[Data excerpts]
◇ ◇ ◇ ◇

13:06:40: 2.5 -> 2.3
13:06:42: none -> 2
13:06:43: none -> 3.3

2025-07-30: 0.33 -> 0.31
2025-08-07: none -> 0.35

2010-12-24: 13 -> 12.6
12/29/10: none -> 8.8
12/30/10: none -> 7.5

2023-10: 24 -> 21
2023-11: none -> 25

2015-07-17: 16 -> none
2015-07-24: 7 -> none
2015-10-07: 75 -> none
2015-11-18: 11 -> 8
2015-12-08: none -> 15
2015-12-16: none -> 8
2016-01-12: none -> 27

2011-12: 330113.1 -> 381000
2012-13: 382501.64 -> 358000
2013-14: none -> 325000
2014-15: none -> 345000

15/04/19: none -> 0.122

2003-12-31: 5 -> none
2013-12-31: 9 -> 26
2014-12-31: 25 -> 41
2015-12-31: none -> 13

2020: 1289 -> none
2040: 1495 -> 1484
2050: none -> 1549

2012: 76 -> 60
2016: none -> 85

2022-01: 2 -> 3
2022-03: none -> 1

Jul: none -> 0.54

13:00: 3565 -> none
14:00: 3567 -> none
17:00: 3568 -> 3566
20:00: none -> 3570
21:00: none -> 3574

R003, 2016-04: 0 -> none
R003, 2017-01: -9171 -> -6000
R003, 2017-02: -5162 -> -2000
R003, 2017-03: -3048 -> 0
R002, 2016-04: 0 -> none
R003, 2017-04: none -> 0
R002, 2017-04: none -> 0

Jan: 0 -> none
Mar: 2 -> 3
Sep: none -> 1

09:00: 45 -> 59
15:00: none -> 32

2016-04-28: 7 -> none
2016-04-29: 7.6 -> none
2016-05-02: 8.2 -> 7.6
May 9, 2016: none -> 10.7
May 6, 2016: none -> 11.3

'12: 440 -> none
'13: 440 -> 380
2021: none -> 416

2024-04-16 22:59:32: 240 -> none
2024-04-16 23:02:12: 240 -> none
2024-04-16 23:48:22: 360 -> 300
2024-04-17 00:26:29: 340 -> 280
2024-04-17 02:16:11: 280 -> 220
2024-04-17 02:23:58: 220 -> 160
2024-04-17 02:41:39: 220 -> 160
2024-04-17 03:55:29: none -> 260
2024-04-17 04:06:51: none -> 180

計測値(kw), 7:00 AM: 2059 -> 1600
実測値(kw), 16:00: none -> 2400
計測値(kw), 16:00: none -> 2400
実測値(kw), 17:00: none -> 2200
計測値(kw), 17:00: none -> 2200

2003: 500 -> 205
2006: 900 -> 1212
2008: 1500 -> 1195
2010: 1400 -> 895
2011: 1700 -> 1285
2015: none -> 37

◇ ◇ ◇ ◇

BRIEF
Your answer must be the line containing "2024-04-17 04:06:51: none -> 180" and every line after it through the end of the records above, reproduced exactly and alone.

ANSWER TO THIS TASK
2024-04-17 04:06:51: none -> 180

計測値(kw), 7:00 AM: 2059 -> 1600
実測値(kw), 16:00: none -> 2400
計測値(kw), 16:00: none -> 2400
実測値(kw), 17:00: none -> 2200
計測値(kw), 17:00: none -> 2200

2003: 500 -> 205
2006: 900 -> 1212
2008: 1500 -> 1195
2010: 1400 -> 895
2011: 1700 -> 1285
2015: none -> 37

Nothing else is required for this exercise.